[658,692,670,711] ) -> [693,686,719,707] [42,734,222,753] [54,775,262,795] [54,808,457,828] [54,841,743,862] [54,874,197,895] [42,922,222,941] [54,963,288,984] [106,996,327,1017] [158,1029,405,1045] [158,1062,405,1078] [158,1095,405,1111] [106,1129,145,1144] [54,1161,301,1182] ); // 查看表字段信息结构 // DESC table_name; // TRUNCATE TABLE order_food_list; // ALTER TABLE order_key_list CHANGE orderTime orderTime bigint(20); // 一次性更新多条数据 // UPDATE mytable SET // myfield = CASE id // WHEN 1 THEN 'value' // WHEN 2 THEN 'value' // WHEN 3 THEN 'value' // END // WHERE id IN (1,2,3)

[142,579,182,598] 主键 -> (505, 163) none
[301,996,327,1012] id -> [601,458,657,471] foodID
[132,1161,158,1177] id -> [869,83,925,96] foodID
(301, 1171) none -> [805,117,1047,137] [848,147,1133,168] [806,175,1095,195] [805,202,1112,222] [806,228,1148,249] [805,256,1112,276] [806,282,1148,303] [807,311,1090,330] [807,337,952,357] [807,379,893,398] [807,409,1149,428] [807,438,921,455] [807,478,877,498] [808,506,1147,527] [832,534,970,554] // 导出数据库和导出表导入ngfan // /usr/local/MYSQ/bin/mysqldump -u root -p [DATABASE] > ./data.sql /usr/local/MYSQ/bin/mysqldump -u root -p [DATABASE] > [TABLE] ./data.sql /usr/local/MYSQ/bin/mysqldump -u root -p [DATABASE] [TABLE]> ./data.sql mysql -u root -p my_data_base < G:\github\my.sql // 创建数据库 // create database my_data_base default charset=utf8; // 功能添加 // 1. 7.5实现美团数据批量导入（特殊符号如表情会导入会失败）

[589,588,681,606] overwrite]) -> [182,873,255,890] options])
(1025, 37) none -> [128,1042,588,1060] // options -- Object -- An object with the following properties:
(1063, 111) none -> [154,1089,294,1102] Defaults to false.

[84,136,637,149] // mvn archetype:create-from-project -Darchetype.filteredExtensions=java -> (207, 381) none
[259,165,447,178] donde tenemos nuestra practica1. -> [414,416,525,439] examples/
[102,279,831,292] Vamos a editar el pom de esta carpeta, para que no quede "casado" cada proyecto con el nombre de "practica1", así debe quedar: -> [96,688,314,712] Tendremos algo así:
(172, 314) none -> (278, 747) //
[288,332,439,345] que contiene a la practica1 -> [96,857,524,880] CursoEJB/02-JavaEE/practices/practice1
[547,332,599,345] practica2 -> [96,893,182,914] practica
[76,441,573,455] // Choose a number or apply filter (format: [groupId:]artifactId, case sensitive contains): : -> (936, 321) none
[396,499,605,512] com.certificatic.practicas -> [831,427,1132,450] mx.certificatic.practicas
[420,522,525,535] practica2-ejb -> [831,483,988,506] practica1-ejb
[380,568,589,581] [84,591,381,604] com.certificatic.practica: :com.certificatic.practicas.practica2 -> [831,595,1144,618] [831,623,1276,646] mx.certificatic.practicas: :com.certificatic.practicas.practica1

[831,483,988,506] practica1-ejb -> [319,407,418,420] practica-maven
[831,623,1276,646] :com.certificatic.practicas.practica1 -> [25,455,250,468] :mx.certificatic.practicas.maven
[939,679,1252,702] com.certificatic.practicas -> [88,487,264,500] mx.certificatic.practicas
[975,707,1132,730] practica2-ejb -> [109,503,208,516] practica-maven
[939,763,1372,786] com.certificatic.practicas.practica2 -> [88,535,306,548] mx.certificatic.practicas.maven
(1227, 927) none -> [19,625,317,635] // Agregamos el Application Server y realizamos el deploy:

★ ★ ★ ★ ★ ★ ★

## [Activity]
If a line in the records includes "foodID", it counts toward the total; report that total by itself.

## [Exercise solution]
2